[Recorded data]
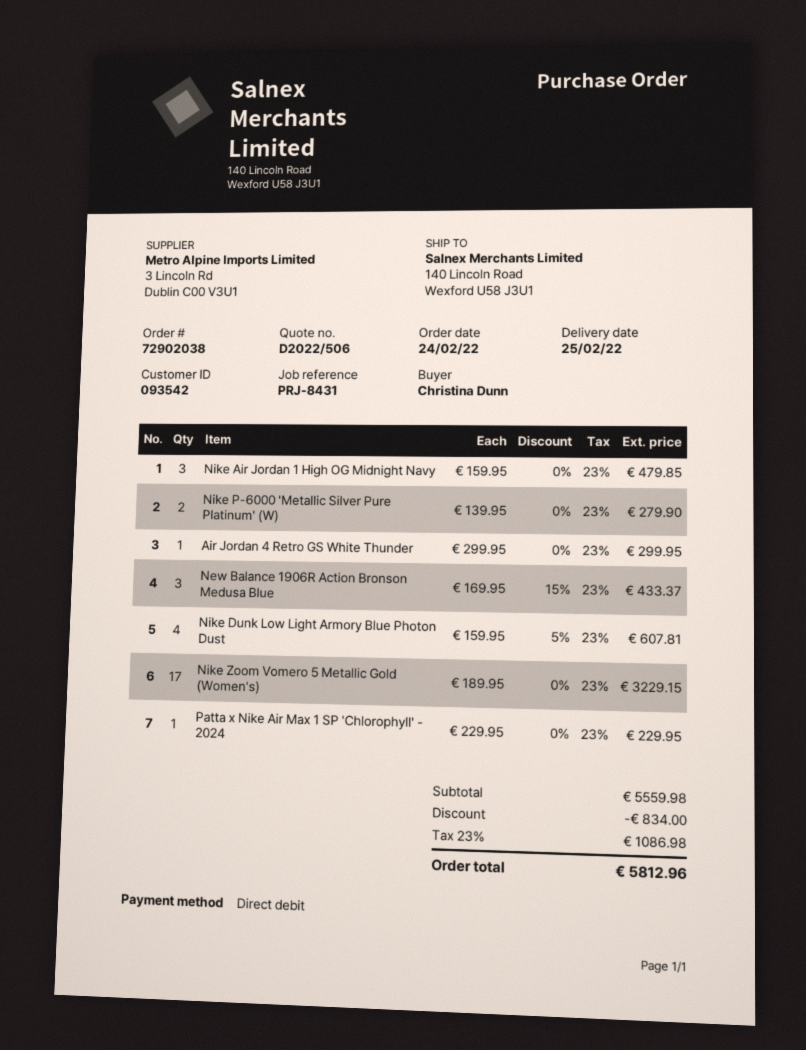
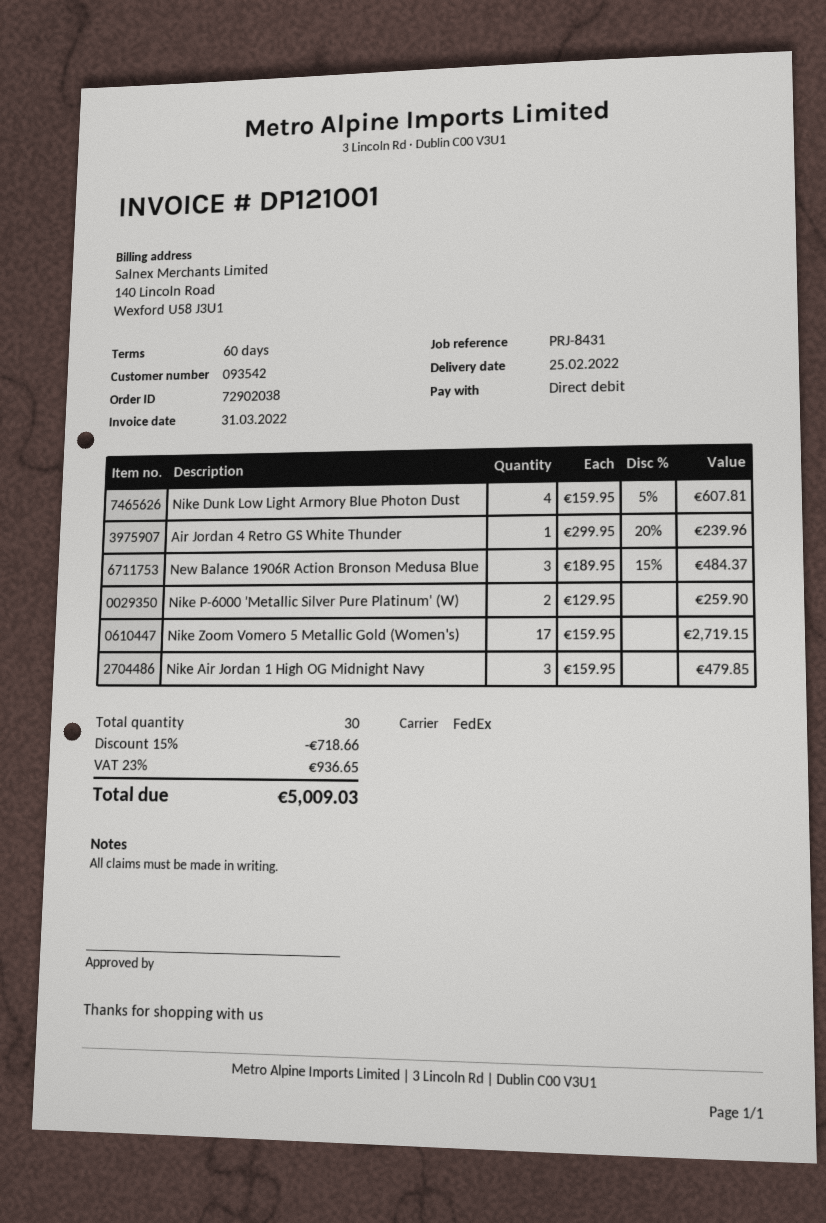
Nike P-6000 'Metallic Silver Pure Platinum' (W): 2 x 139.95 = 279.90 -> 2 x 129.95 = 259.90
Air Jordan 4 Retro GS White Thunder: 1 x 299.95 = 299.95 -> 1 x 299.95 - 20% = 239.96
New Balance 1906R Action Bronson Medusa Blue: 3 x 169.95 - 15% = 433.37 -> 3 x 189.95 - 15% = 484.37
Nike Zoom Vomero 5 Metallic Gold (Women's): 17 x 189.95 = 3229.15 -> 17 x 159.95 = 2719.15
Patta x Nike Air Max 1 SP 'Chlorophyll' - 2024: 1 x 229.95 = 229.95 -> none
discount: 834.00 -> 718.66
tax: 23% = 1086.98 -> 23% = 936.65
total: 5812.96 -> 5009.03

TO DO:
The lines to write out run from the one with "Nike Zoom Vomero" through the end of the records. Give them exactly, and only them.

TASK RESULT:
Nike Zoom Vomero 5 Metallic Gold (Women's): 17 x 189.95 = 3229.15 -> 17 x 159.95 = 2719.15
Patta x Nike Air Max 1 SP 'Chlorophyll' - 2024: 1 x 229.95 = 229.95 -> none
discount: 834.00 -> 718.66
tax: 23% = 1086.98 -> 23% = 936.65
total: 5812.96 -> 5009.03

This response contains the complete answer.